Роми бросила все свои дела в Тель-Авиве и снова переехала к отцу. Много месяцев подряд, пока тело ему постепенно отказывало, она была рядом и почти от него не отходила. Он решил отказаться от ядовитых форм лечения, которые продлили бы его жизнь всего на несколько недель или месяцев. Он хотел умереть с достоинством и в покое, хотя на самом деле никто никогда не умирает в покое, и путь тела к угасанию жизни всегда требует насилия. Их повседневная жизнь была полна подобного насилия, мелкого и крупного, но все это сочеталось с юмором ее отца. Пока он мог ходить, они гуляли, а когда больше не мог — часами смотрели детективы и документальные фильмы о природе. Видя зачарованное лицо отца в свете телеэкрана, Роми осознала, что хотя собственная история жизни ее отца идет к концу, это не мешает ему с головой уходить в истории о нераскрытых убийствах, шпионаже и отважных попытках жука-навозника закатить шарик навоза на холм. Отцу не хватало сил выбраться из постели и дойти ночью до туалета, но он все равно пытался, и Роми слышала, как он падает, приходила и держала его голову на коленях, а потом поднимала его, потому что тогда он уже был не тяжелее ребенка.

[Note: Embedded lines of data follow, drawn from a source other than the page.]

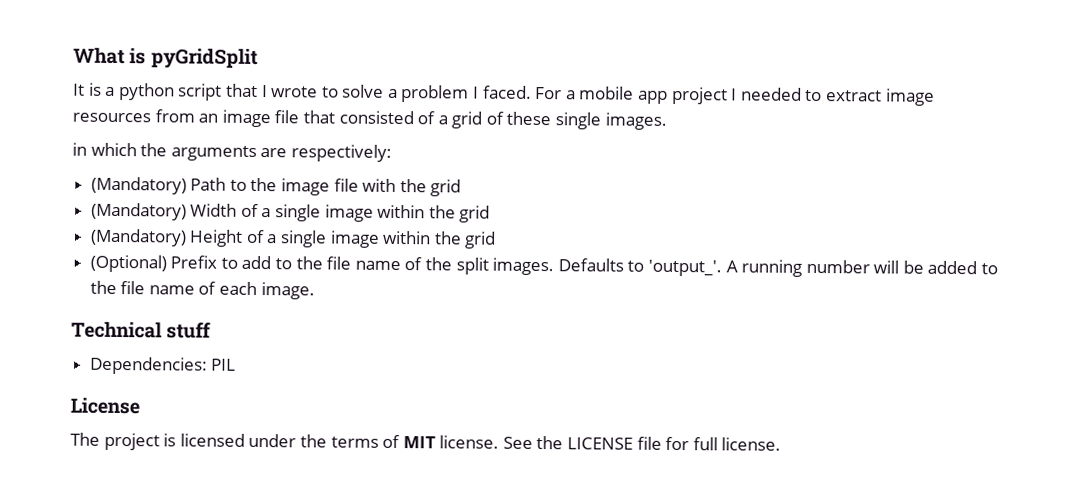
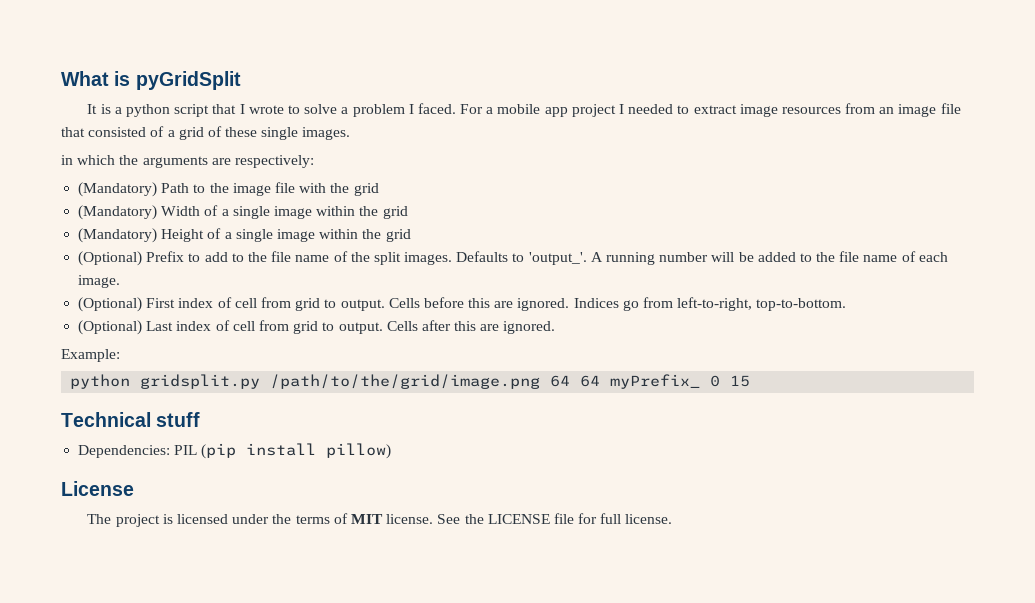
+ (Optional) First index of cell from grid to output. Cells before this are ignored. Indices go from left-to-right, top-to-bottom.
+ (Optional) Last index of cell from grid to output. Cells after this are ignored.
+ Example:
+ python gridsplit.py /path/to/the/grid/image.png 64 64 myPrefix_ 0 15
- Dependencies: PIL
+ Dependencies: PIL (pip install pillow)

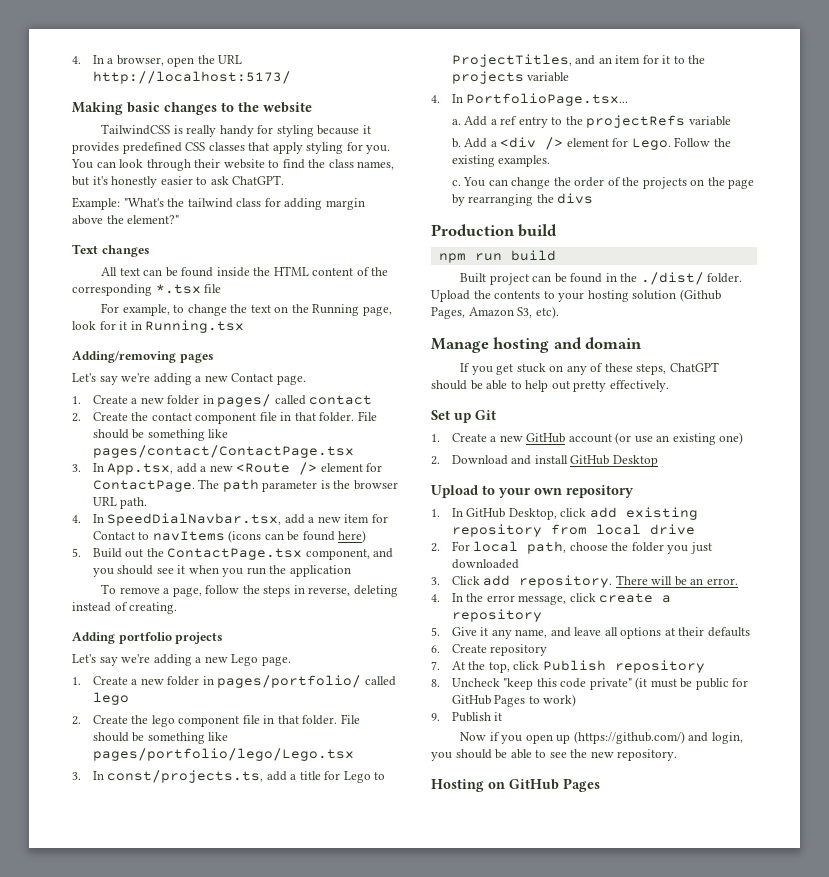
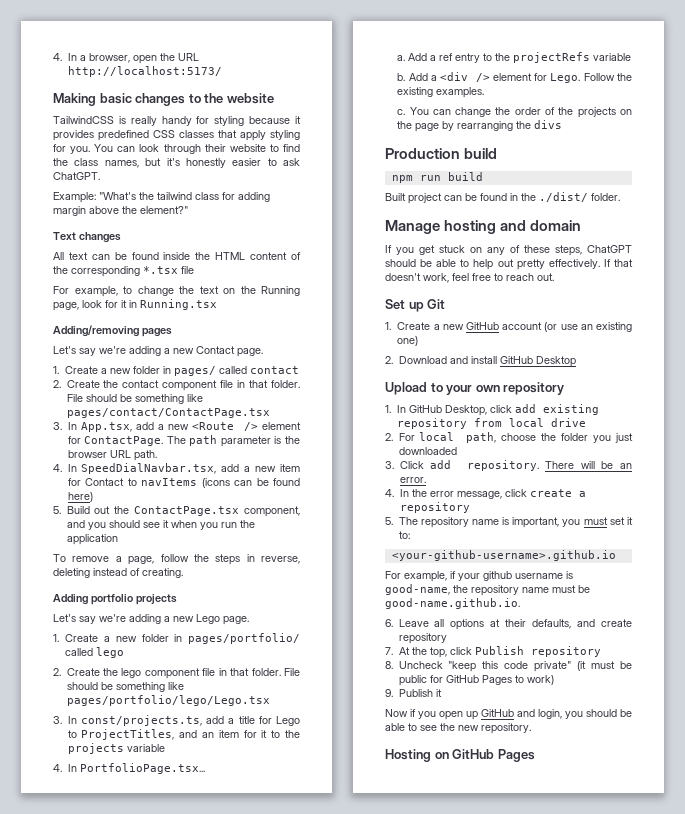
- Upload the contents to your hosting solution (Github Pages, Amazon S3, etc).
+ If that doesn't work, feel free to reach out.
- 5. Give it any name, and leave all options at their defaults
- 6. Create repository
+ 5. The repository name is important, you must set it to:
+ <your-github-username>.github.io
+ For example, if your github username is good-name, the repository name must be good-name.github.io.
+ 6. Leave all options at their defaults, and create repository
- Now if you open up (https://github.com/) and login, you should be able to see the new repository.
+ Now if you open up GitHub and login, you should be able to see the new repository.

Примерно в это время, когда отец не мог уже пройти даже короткое расстояние до туалета и круглосуточной сиделке-украинке приходилось перебрасывать его через свое мощное плечо, Роми, по настоянию этой самой сиделки, надела пальто и на несколько часов вышла из дома, чтобы сходить в кино. О фильме она ничего не знала, но ей понравилось название, которое она увидела на козырьке над входом в кинотеатр по пути то ли в больницу, то ли из больницы.
Она села в задних рядах почти пустого кинотеатра. Там было всего человек пять или шесть, сказала Роми, но это когда зал полон, все вокруг тебя словно исчезают, как только оживает экран, а в тот раз она остро ощущала присутствие остальных зрителей, которые тоже в основном пришли поодиночке. Во время множества бессловесных эпизодов фильма, эпизодов, где слышны гудки машин, звук бульдозеров и смех невидимых детей, и крупных планов, когда камера замирает на лице Эршади, Роми осознавала, что она сидит и смотрит фильм и вокруг другие люди, которые тоже смотрят. В тот момент, когда она поняла, что господин Бади планирует покончить с собой и ищет человека, который утром его похоронит, она заплакала. Вскоре после этого какая-то женщина встала и вышла из кинотеатра, и от этого Роми почувствовала себя немножко лучше, потому что это как бы создало безмолвную связь между теми, кто остался.